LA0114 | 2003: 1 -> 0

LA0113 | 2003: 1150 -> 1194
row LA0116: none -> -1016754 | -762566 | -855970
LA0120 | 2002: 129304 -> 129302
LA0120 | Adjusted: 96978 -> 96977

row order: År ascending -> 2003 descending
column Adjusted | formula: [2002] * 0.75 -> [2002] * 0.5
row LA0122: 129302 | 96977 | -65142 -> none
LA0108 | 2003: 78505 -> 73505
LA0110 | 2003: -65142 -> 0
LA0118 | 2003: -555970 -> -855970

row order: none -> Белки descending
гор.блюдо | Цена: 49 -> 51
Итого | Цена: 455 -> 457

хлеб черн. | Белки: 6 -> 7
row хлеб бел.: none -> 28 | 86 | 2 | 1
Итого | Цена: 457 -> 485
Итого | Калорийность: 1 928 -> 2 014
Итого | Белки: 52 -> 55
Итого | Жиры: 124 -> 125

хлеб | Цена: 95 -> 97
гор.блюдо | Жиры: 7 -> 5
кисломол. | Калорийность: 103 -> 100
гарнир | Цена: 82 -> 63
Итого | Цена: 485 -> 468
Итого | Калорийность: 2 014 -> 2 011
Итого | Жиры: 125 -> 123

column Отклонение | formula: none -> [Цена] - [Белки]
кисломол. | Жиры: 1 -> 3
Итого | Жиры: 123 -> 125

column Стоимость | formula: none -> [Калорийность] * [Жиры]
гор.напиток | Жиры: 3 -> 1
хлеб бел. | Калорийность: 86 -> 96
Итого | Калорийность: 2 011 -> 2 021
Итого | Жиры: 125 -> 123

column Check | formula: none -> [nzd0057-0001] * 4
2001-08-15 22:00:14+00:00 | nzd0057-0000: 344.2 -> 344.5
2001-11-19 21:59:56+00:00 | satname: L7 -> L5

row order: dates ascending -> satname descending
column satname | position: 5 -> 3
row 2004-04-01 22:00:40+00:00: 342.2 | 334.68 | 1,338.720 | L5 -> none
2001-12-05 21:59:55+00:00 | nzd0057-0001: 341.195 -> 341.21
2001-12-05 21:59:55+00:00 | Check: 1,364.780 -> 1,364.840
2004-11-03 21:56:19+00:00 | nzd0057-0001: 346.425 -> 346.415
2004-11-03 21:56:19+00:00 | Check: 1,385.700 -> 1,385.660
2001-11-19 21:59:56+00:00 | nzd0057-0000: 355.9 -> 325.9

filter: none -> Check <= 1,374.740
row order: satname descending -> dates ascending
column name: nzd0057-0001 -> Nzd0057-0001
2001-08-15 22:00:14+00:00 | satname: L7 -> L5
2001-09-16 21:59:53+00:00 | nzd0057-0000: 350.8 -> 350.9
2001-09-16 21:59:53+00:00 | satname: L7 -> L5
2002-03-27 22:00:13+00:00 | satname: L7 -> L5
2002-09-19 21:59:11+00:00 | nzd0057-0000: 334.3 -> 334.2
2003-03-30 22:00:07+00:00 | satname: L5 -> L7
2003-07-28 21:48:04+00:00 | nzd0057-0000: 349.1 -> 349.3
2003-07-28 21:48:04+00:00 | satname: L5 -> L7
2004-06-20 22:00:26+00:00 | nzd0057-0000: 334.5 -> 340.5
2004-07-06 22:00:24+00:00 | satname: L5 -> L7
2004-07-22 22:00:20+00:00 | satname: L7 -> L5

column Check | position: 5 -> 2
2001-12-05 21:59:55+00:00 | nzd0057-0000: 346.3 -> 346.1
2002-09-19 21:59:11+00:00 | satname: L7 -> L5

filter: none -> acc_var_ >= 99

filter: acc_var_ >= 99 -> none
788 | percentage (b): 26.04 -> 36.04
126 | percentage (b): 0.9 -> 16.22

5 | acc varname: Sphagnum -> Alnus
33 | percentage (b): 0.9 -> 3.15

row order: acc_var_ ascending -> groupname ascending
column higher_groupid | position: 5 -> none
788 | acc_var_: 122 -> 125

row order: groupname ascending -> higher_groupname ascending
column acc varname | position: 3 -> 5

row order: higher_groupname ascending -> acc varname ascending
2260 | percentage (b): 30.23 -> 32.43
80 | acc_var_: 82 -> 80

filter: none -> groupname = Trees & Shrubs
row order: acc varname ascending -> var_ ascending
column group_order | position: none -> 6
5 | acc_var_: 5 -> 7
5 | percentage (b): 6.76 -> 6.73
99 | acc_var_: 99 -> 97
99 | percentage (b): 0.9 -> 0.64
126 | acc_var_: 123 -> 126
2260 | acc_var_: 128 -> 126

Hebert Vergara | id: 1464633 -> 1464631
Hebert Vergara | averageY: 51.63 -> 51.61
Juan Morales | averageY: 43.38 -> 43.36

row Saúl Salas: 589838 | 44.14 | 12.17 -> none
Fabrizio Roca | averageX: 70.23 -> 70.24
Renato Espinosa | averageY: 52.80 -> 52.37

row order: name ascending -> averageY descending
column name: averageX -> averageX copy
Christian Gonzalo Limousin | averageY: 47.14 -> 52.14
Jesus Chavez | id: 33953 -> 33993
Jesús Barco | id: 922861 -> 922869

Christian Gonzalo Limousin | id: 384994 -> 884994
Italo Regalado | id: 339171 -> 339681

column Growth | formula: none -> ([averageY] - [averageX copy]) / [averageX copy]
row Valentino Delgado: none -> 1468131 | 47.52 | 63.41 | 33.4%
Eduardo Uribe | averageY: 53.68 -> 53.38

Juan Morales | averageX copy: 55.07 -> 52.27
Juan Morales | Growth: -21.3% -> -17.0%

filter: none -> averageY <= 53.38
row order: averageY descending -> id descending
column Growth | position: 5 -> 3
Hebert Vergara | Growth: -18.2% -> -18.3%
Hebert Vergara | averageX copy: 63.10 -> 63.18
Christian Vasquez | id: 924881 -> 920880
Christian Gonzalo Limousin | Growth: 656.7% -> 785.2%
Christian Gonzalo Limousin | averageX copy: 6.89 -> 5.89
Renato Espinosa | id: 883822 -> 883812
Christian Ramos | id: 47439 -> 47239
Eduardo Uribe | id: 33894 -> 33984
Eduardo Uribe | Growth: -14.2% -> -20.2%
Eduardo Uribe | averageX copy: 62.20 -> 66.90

+ + + +

■ **What you are asked to do**
The answer must be every line of the entries that includes the word "кисломол".

■ **The answer**
кисломол. | Калорийность: 103 -> 100
кисломол. | Жиры: 1 -> 3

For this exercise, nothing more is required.